[Opening DATA section]

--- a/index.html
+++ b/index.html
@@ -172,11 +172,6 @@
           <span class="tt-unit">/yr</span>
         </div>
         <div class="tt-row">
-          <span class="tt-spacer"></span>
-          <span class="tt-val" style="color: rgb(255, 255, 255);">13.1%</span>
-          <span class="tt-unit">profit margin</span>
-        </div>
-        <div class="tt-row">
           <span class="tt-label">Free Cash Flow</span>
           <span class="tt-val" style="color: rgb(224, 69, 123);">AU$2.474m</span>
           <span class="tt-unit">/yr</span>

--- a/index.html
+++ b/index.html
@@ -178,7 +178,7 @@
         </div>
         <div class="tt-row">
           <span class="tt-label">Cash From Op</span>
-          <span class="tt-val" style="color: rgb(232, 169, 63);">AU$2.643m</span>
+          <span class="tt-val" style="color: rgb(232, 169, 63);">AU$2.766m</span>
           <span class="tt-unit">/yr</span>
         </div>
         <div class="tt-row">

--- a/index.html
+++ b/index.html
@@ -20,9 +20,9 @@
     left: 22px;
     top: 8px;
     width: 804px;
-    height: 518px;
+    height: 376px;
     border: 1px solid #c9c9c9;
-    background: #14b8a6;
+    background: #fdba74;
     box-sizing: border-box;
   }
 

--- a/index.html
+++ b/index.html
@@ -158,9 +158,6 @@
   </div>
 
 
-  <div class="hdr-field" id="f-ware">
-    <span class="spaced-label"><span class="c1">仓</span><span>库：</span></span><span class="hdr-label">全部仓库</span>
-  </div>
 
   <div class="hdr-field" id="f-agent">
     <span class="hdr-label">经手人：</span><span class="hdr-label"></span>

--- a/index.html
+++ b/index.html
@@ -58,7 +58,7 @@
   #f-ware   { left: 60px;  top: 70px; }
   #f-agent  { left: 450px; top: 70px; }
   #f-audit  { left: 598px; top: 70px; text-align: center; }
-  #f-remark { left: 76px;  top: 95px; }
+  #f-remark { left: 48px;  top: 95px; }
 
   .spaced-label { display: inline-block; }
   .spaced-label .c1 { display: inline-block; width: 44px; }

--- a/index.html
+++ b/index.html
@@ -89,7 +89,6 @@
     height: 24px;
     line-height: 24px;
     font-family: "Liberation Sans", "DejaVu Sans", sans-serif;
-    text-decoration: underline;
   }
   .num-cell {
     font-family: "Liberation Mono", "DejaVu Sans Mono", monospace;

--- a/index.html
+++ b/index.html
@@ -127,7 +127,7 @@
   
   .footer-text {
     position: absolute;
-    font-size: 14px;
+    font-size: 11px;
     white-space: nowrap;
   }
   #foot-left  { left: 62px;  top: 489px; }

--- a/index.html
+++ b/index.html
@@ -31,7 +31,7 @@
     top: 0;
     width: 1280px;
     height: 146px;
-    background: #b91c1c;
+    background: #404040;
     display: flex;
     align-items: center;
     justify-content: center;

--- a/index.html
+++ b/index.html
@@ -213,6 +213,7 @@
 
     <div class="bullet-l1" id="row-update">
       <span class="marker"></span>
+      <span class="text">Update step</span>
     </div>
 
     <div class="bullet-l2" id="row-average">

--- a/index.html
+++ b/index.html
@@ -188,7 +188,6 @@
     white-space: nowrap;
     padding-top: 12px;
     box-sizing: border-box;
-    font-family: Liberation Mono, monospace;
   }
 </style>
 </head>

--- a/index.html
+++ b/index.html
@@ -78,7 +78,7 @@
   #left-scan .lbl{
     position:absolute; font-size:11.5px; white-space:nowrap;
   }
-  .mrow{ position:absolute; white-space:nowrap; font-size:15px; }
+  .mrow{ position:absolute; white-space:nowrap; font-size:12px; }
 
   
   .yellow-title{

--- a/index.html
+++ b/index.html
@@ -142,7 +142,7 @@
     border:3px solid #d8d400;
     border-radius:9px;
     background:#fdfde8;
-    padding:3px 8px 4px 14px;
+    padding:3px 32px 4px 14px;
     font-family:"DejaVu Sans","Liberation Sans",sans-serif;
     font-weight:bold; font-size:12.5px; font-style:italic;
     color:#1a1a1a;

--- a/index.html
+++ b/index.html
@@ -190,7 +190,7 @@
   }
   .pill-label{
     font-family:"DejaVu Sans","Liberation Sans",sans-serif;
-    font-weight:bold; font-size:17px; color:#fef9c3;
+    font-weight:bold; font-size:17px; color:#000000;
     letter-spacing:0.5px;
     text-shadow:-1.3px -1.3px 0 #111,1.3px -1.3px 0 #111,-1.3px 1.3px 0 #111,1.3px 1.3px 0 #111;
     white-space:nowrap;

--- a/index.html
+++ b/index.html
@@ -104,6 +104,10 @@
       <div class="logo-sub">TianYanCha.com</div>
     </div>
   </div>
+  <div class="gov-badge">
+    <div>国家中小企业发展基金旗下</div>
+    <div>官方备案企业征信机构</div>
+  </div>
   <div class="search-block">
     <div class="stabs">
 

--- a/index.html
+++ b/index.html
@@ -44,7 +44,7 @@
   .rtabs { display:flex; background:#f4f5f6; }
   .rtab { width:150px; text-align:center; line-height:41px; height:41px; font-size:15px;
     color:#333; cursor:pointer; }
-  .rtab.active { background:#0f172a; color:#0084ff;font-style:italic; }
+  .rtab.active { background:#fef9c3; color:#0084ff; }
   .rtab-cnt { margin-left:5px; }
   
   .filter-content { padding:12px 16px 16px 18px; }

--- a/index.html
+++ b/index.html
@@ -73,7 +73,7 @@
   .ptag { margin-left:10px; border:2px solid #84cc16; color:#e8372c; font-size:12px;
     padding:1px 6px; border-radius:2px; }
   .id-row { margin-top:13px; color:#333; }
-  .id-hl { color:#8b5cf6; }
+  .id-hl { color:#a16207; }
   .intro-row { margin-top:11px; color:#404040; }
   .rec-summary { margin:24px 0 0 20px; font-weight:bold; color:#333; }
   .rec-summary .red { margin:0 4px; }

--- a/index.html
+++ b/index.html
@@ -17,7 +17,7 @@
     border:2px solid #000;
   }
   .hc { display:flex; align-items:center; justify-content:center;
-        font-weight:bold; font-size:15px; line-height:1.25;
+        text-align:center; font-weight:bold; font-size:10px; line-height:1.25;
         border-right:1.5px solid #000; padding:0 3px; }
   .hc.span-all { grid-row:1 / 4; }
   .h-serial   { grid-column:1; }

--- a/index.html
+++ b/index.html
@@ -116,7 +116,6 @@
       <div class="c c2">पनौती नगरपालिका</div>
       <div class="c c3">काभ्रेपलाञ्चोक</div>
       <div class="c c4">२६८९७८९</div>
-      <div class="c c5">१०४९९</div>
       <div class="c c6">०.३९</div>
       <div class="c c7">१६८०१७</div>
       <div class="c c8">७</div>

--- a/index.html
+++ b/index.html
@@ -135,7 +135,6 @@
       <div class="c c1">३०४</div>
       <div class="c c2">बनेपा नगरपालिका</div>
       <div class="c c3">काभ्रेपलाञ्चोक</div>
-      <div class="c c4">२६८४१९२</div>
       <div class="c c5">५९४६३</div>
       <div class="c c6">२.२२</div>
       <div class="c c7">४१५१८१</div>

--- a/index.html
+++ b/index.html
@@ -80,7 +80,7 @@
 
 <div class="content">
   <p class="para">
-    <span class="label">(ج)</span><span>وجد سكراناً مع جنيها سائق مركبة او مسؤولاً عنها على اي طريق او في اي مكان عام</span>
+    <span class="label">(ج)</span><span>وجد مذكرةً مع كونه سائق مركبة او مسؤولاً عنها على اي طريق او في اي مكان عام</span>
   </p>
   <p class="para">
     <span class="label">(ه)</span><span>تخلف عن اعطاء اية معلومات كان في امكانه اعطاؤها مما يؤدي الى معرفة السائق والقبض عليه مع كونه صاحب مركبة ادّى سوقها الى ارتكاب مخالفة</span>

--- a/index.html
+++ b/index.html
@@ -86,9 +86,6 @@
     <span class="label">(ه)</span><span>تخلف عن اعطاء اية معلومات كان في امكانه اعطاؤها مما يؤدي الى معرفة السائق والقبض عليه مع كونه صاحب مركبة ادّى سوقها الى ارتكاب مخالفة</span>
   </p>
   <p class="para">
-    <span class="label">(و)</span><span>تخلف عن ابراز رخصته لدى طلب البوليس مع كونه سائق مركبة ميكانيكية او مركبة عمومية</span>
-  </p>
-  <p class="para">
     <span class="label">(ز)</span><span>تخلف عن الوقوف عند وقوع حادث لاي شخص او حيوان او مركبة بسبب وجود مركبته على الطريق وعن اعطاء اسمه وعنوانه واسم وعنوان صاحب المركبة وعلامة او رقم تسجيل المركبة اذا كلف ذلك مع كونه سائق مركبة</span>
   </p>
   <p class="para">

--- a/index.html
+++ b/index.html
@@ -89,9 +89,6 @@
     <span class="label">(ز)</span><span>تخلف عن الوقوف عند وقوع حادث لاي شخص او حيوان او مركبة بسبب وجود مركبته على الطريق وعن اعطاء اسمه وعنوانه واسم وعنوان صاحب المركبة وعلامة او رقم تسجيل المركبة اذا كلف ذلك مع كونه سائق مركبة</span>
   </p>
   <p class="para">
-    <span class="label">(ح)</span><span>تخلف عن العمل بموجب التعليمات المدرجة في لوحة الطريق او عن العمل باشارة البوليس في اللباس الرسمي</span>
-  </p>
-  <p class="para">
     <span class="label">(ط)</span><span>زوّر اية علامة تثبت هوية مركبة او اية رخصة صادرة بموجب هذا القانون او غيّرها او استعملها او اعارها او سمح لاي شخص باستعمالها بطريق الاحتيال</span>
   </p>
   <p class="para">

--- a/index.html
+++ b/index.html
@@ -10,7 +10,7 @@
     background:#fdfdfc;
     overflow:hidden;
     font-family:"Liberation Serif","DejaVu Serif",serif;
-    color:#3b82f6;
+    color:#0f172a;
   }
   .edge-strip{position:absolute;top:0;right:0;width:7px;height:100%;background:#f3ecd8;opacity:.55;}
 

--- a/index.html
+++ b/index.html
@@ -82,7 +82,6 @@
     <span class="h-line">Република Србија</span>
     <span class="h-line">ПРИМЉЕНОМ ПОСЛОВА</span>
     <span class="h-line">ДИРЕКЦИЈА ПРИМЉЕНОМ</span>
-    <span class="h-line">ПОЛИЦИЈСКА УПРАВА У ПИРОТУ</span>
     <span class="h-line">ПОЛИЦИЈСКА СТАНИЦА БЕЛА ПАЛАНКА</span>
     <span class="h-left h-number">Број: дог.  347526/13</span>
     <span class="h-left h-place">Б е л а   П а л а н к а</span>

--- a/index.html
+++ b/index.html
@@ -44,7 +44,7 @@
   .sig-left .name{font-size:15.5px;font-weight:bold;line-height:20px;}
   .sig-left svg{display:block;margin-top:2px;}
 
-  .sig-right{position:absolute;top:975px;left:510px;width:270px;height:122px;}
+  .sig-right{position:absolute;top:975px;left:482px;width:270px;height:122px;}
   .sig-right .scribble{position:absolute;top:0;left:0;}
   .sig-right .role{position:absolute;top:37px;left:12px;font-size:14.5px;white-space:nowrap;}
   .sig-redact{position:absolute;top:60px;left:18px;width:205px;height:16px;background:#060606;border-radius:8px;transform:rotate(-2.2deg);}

[Closing DATA section]

INSTRUCTIONS TO FOLLOW → Copy out the lines above with "flex" in them.

REPLY →
     display: flex;
   .rtabs { display:flex; background:#f4f5f6; }
   .hc { display:flex; align-items:center; justify-content:center;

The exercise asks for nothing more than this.